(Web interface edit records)

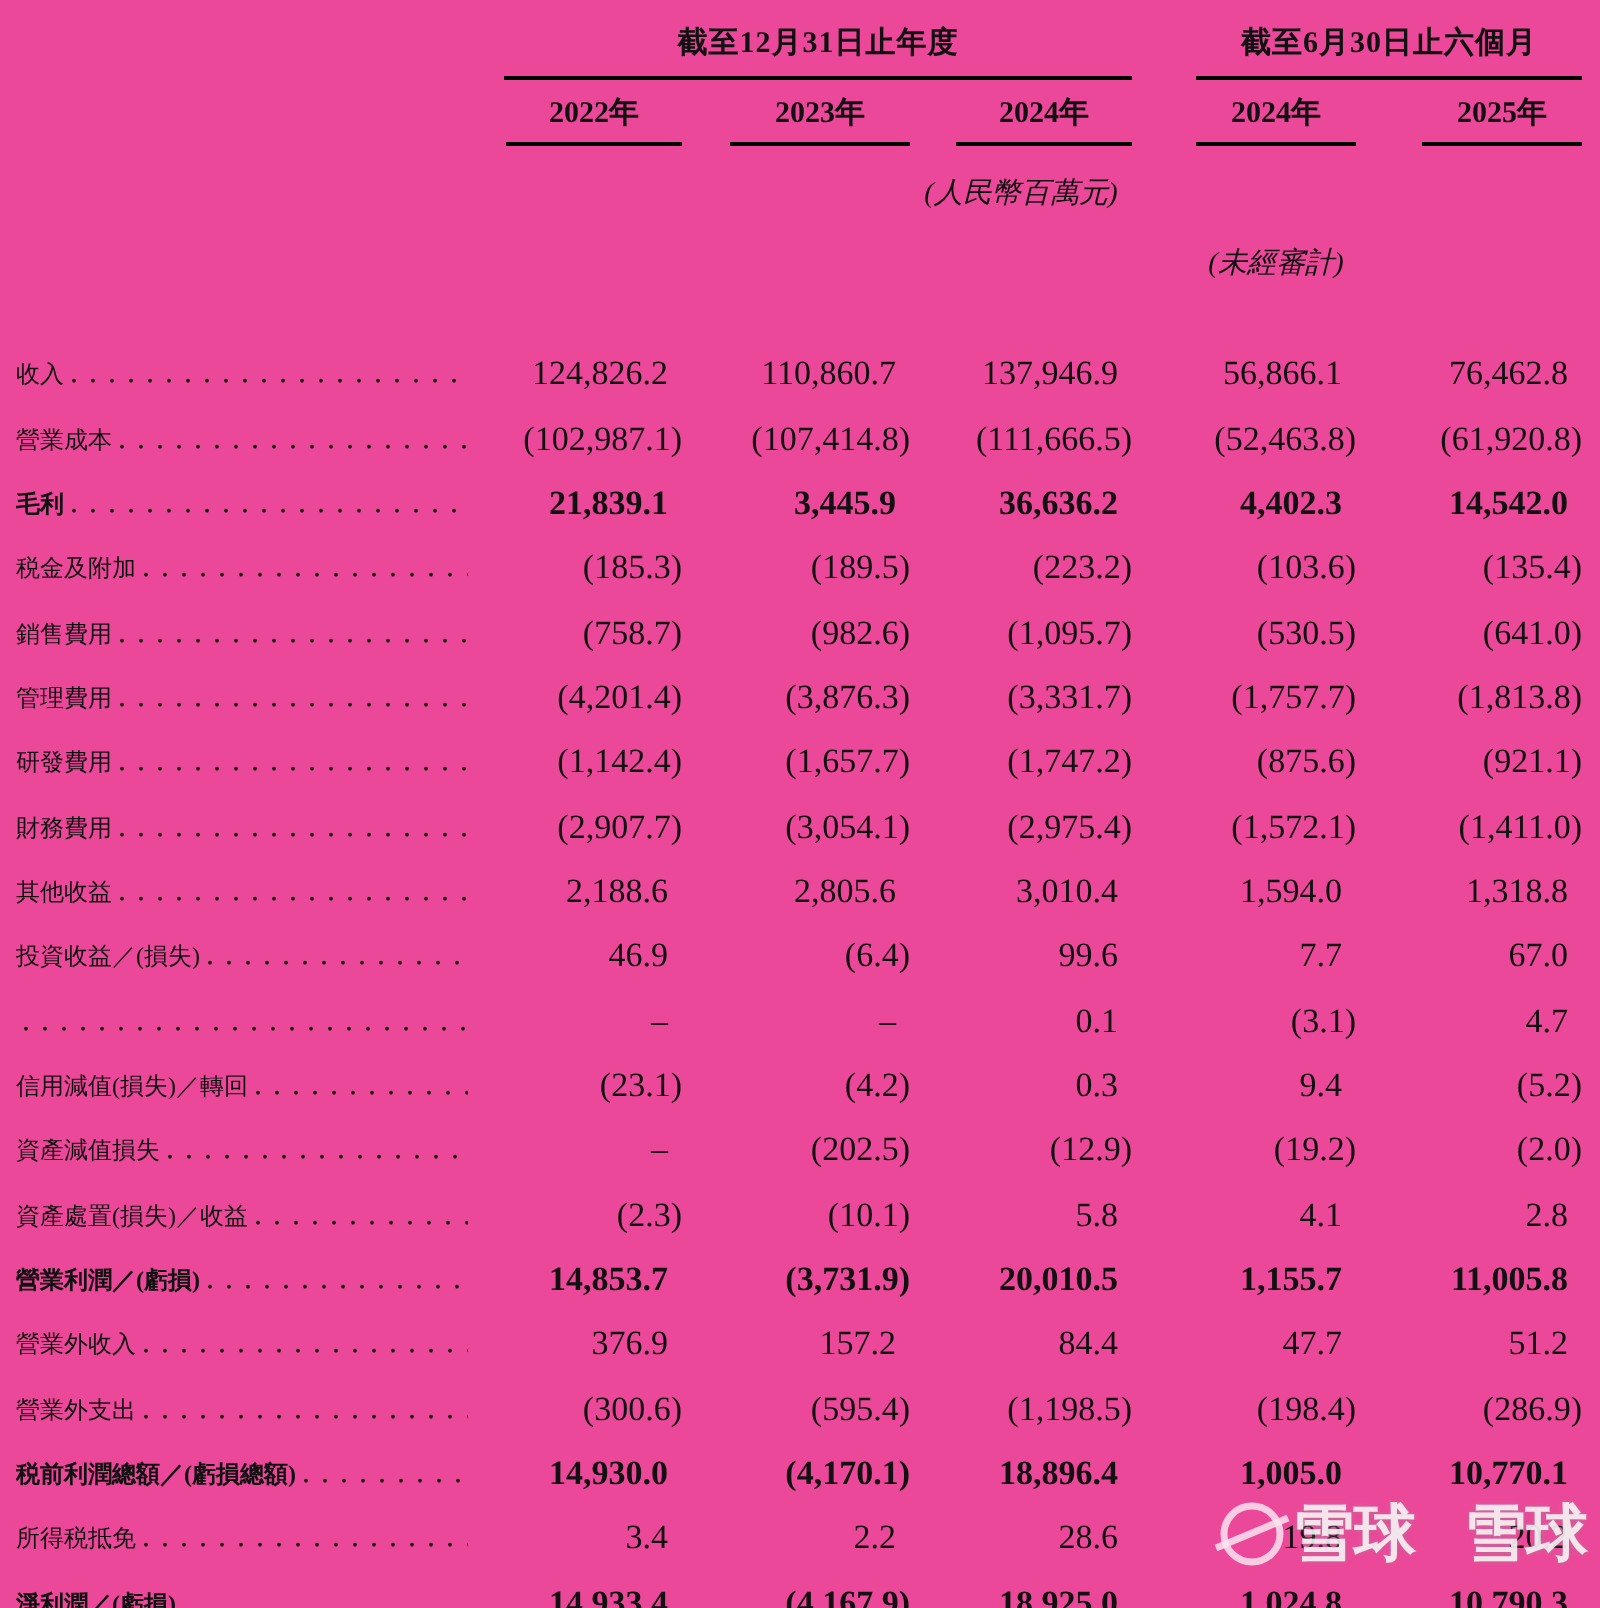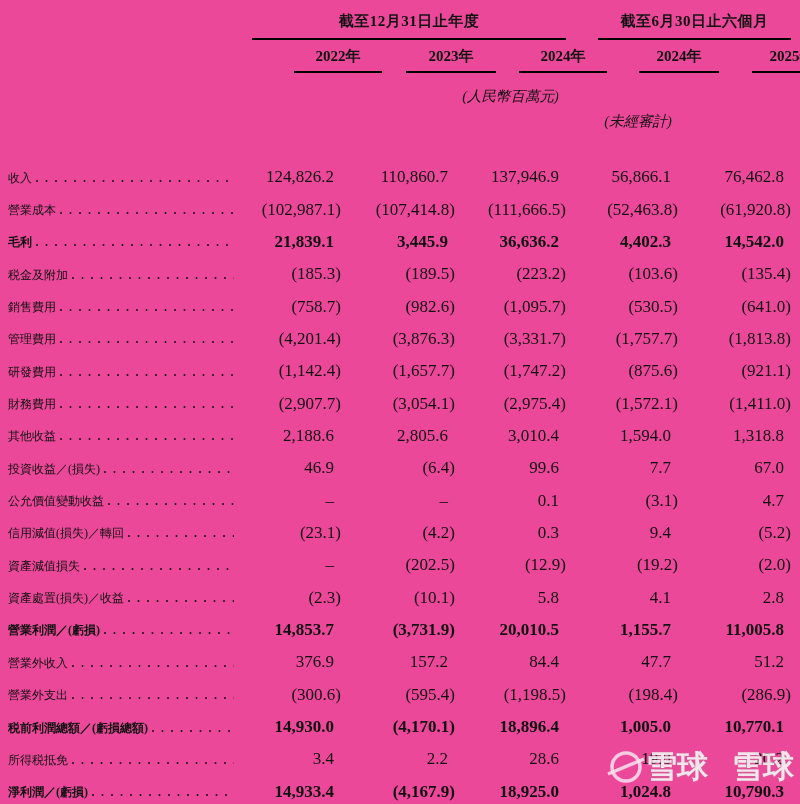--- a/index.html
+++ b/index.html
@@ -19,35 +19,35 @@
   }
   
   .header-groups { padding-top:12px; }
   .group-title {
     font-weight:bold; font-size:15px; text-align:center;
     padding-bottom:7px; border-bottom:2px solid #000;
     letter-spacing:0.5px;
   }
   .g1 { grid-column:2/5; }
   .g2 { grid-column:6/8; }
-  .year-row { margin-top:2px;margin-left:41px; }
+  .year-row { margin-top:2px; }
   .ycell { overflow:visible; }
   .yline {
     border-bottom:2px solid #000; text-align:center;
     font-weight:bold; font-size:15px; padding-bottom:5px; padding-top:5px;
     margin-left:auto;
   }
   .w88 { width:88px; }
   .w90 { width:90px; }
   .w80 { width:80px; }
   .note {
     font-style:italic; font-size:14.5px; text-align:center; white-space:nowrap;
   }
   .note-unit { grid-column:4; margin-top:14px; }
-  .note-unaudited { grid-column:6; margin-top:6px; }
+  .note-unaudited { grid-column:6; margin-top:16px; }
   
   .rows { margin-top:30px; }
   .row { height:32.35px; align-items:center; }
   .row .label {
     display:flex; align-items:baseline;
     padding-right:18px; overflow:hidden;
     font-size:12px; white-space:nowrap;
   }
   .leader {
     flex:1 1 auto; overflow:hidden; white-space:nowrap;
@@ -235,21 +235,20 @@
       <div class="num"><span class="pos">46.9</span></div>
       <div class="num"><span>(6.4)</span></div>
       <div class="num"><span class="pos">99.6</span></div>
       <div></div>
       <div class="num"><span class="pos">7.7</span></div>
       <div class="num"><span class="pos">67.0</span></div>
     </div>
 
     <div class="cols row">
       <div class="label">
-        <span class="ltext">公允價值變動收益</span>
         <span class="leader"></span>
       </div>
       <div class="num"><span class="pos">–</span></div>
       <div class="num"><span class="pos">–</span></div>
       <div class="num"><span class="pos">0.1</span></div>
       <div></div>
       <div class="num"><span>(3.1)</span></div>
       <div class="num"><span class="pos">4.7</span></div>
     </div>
==
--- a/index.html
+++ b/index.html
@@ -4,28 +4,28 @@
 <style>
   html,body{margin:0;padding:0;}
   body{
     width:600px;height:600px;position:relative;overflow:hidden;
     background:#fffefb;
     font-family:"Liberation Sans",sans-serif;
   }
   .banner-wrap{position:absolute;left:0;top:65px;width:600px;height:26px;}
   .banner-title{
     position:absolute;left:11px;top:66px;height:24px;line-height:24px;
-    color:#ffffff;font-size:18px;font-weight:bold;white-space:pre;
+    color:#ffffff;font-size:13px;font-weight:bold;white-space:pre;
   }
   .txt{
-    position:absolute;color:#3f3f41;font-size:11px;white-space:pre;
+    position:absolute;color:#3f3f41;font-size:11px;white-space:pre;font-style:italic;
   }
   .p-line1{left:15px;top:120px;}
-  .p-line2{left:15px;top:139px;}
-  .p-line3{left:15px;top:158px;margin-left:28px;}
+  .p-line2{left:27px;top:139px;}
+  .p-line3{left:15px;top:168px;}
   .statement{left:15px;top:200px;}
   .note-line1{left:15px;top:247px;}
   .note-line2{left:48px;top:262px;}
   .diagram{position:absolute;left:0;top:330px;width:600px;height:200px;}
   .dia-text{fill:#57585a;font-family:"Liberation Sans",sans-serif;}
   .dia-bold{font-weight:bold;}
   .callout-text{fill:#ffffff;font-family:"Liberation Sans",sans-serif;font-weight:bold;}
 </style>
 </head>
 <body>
--
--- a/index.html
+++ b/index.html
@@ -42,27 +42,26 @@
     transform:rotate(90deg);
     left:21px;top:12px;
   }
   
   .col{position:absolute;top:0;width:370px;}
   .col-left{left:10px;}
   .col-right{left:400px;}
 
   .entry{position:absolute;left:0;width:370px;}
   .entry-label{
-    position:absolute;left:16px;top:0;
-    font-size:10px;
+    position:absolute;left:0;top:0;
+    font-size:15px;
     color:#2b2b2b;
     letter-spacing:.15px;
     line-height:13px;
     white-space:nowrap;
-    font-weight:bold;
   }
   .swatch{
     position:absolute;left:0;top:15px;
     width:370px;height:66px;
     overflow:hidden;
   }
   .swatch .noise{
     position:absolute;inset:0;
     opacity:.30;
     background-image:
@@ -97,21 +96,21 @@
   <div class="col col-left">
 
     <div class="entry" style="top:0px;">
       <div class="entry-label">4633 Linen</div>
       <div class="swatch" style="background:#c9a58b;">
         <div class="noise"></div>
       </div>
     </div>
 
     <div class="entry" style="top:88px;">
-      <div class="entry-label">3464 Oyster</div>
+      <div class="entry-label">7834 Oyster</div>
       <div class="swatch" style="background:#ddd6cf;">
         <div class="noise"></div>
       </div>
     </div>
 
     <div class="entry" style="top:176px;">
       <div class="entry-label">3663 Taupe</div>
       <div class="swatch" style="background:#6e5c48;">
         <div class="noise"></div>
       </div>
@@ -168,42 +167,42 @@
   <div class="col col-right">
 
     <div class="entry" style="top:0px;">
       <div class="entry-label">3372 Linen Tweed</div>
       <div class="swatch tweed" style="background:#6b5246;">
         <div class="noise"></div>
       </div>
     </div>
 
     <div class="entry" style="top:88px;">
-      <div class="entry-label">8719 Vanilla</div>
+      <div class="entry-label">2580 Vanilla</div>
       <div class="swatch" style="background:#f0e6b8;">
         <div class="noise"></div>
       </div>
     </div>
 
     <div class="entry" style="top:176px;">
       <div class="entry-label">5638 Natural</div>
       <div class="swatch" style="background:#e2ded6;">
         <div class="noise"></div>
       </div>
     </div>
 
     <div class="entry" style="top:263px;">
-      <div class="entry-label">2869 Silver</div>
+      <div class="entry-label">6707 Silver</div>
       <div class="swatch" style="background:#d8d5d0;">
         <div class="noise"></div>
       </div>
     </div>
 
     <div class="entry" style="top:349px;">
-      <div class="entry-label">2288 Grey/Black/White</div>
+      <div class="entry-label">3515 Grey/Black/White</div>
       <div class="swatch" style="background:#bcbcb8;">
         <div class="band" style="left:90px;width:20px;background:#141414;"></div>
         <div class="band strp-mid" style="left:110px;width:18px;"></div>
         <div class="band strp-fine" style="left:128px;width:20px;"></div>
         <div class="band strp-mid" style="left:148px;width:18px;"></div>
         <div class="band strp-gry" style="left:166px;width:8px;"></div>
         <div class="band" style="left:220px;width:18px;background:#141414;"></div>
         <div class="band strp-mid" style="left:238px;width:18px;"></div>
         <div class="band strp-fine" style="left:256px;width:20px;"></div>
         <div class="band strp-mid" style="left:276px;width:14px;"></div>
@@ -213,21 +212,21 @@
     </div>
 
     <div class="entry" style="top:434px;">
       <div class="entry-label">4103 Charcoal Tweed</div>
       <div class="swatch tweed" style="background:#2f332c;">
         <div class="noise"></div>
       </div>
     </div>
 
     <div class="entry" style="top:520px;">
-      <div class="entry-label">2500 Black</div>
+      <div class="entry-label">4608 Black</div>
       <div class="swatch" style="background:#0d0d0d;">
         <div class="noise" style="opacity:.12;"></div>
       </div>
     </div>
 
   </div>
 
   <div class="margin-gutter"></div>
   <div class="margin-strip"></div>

■ **Problem requirements**:
Tally up the lines holding the word "letter" in the data above, and answer with that figure only.

■ **Answer area**:
2